Court of Appeals of Nevada
Nov 29, 2021
499 P.3d 1217 (Nev. App. 2021)

Opinion

No. 81512-COA

11-29-2021

Christopher P. LAMPKIN, Appellant, v. Keily A. LAMPKIN, n/k/a Keily Anne Marie Short, Respondent.

Christopher P. Lampkin Pecos Law Group


Christopher P. Lampkin

Pecos Law Group

ORDER OF REVERSAL AND REMAND

In the proceedings below, the parties were divorced by way of a decree of divorce entered in 2017. Pursuant to the terms of the decree, the parties were awarded joint legal and joint physical custody of their two minor children. Additionally, the parties stipulated as to their relative gross monthly incomes and that Christopher would pay respondent Keily A. Lampkin (n/k/a Keily Anne Marie Short) $1,150 per month in child support. In May 2019, Christopher filed a motion to modify child support, asserting that he was unable to work due to a back injury and that Keily began receiving income from a trust, such that the court should modify child support for the months he was unable to work and open limited discovery to determine support moving forward. Keily opposed the motion, but conceded that Christopher should not be obligated to pay child support during the months he was recovering from his back surgery.
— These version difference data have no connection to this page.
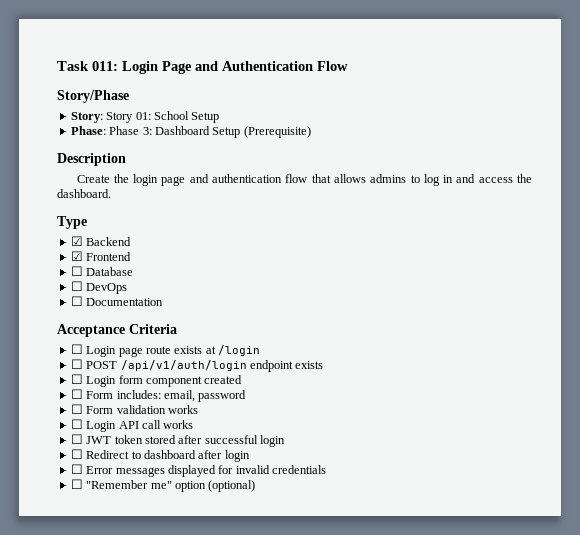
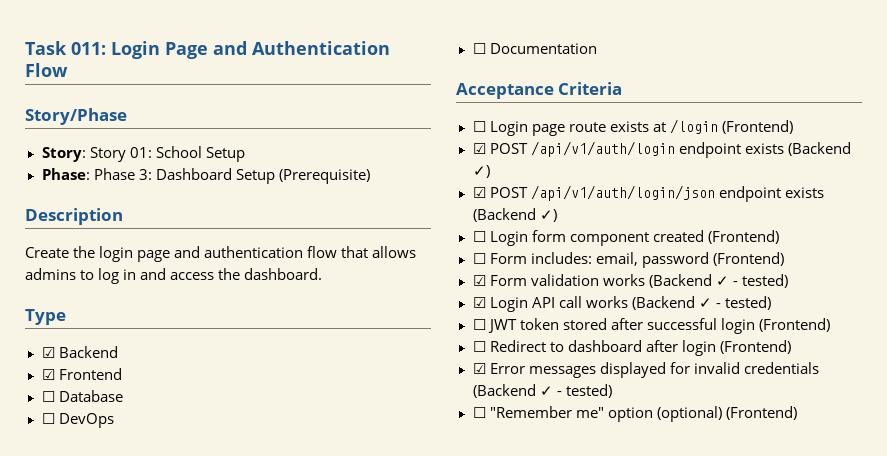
- ☐ Login page route exists at /login
- ☐ POST /api/v1/auth/login endpoint exists
+ ☐ Login page route exists at /login (Frontend)
+ ☑ POST /api/v1/auth/login endpoint exists (Backend ✓)
+ ☑ POST /api/v1/auth/login/json endpoint exists (Backend ✓)
- ☐ Login form component created
+ ☐ Login form component created (Frontend)
- ☐ Form includes: email, password
- ☐ Form validation works
- ☐ Login API call works
+ ☐ Form includes: email, password (Frontend)
+ ☑ Form validation works (Backend ✓ - tested)
+ ☑ Login API call works (Backend ✓ - tested)
- ☐ JWT token stored after successful login
+ ☐ JWT token stored after successful login (Frontend)
- ☐ Redirect to dashboard after login
- ☐ Error messages displayed for invalid credentials
+ ☐ Redirect to dashboard after login (Frontend)
+ ☑ Error messages displayed for invalid credentials (Backend ✓ - tested)
- ☐ "Remember me" option (optional)
+ ☐ "Remember me" option (optional) (Frontend)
The matter was heard in October 2019, at which time the district court concluded that Christopher was entitled to a temporary modification of his child support based on his back injury, and that the parties stipulated to suspend his child support obligation for the months of June through September 2019 (the relevant time period). The district court also opened discovery regarding the parties’ incomes, instructed the parties to file supplemental briefing after discovery, and set the matter for a return hearing.

Both parties filed supplemental briefing and the district court issued a written order, without an additional hearing, in March 2020. In its order, the court concluded that Christopher's supplemental briefing failed to include a specific breakdown of his income from March 2019 through September 2019, and that the income Christopher received from unemployment benefits during the relevant time period was unclear. But the court ultimately concluded that based on the parties’ income during the relevant time period and Christopher's inability to work due to his back surgery during this time, a temporary change in child support was warranted. Based on this, the district court found that Christopher's child support obligation for June through September 2019 should be $9 per month, for a total of $36 during the four-month period, and because Christopher paid his June child support obligation in the amount of $1,150, he was entitled to a credit of $1,114. The district court went on to conclude that Christopher failed to establish that Keily's inheritance should be considered as part of her gross monthly income pursuant to NRS 125B.070(1)(a) (defining gross monthly income in the context of child support obligations), and that he otherwise failed to demonstrate a 20 percent change in either party's income, such that a permanent modification of child support was not warranted. Finally, the court awarded Keily a limited amount of attorney fees on the basis that Christopher multiplied the proceedings so as to increase costs unreasonably, pursuant to EDCR 7.60(b)(3), but ordered her counsel to prepare an affidavit of fees and costs and entered the order awarding fees in a separate written order.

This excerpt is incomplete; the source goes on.